Corresponding to the downward revision of her earnings and distribution per unit (DPU) estimates, she revised her target price (TP) for CMMT to 60 sen from 63 sen.

“We continue to see an unexciting earnings outlook for CMMT in the near term due to negative rental reversion and a decline in portfolio occupancy rates. Hence, we maintain 'neutral' on CMMT,” she added.

Meanwhile, TA Securities analyst Thiam Chiann Wen also said CMMT's results came in below expectations, accounting for 9% and 10% of her and the consensus full-year forecasts respectively.

She lowered her earnings forecasts for the REIT for FY21 by 24%, FY22 by 9% and FY23 by 7% after taking into account lower rental reversion and occupancy assumptions.

“Meanwhile, we also factored in higher rental assistances of RM20 million (previously RM10 million), as we expect that the restrictive environment under various MCO phases will likely to last until the end of this year,” she said.

Based on a lower target yield of 5.5% (previously 6.8%), she raised CMMT's TP to 74 sen from 71 sen previously.

“Nonetheless, we downgrade CMMT to 'hold' from 'buy' as its share price has outperformed the FBM KLCI and the Bursa Malaysia REIT Index by 12% and 11% year-to-date (YTD) respectively, suggesting that the earnings recovery has been fairly priced in,” she said.

According to CGS-CIMB analyst Sharizan Rosely, CMMT's 1QFY21 core net profit (excluding impairment in trade receivables) made up 13% to 15% of his and the consensus full-year estimates respectively, and was below expectations.

The key deviation, according to him, was CMMT's 1QFY21 net property income (NPI) margin of 44% (1QFY20: 53%), which was lower than his full-year forecast of 54%.

“Our forecast for a -11.4% rental reversion in FY21 is unchanged. We reduce our FY21 to FY23 earnings per share (EPS) forecasts on lower NPI margin assumptions, but impute steeper cuts in our DPU estimates as we reflect 1QFY21’s adjustment to distributable profit,” he said.

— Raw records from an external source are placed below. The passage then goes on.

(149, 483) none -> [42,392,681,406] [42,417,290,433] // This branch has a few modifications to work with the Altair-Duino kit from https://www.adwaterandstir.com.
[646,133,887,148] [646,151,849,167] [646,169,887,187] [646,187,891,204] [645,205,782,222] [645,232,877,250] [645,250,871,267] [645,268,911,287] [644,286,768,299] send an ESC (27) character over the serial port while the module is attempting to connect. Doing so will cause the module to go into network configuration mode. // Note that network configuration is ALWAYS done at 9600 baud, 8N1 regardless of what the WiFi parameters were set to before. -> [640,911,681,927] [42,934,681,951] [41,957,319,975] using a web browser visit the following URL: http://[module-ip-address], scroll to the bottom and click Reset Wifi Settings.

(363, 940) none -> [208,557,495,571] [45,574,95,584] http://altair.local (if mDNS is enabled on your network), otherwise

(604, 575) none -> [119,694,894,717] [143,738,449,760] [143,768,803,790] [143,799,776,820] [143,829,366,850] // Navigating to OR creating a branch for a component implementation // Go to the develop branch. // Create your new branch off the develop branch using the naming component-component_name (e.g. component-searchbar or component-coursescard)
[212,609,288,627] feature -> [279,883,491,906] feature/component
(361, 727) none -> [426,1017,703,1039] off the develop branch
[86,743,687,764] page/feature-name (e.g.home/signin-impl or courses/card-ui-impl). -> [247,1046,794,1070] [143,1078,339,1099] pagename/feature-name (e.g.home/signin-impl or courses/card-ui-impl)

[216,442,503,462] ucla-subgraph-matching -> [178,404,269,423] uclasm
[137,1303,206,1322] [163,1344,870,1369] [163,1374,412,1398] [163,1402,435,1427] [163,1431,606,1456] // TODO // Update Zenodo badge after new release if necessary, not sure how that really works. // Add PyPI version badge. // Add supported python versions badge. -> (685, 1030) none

He maintained his view that CMMT’s vaccine-driven recovery prospects for FY21 are likely to be weighed down by the underperformance of its Klang Valley malls, while the group’s plans to acquire new assets and diversify away from the retail space may be longer-term positive.

“We reiterate 'hold' but raise our dividend discount model-based TP to 70 sen (from 60 sen) as we update for a lower five-year adjusted beta of 0.5 times (0.75 times previously),” he said.

At 10.12am, CMMT had slipped 1.5 sen or 2.24% to 65.5 sen, valuing the group at RM1.4 billion.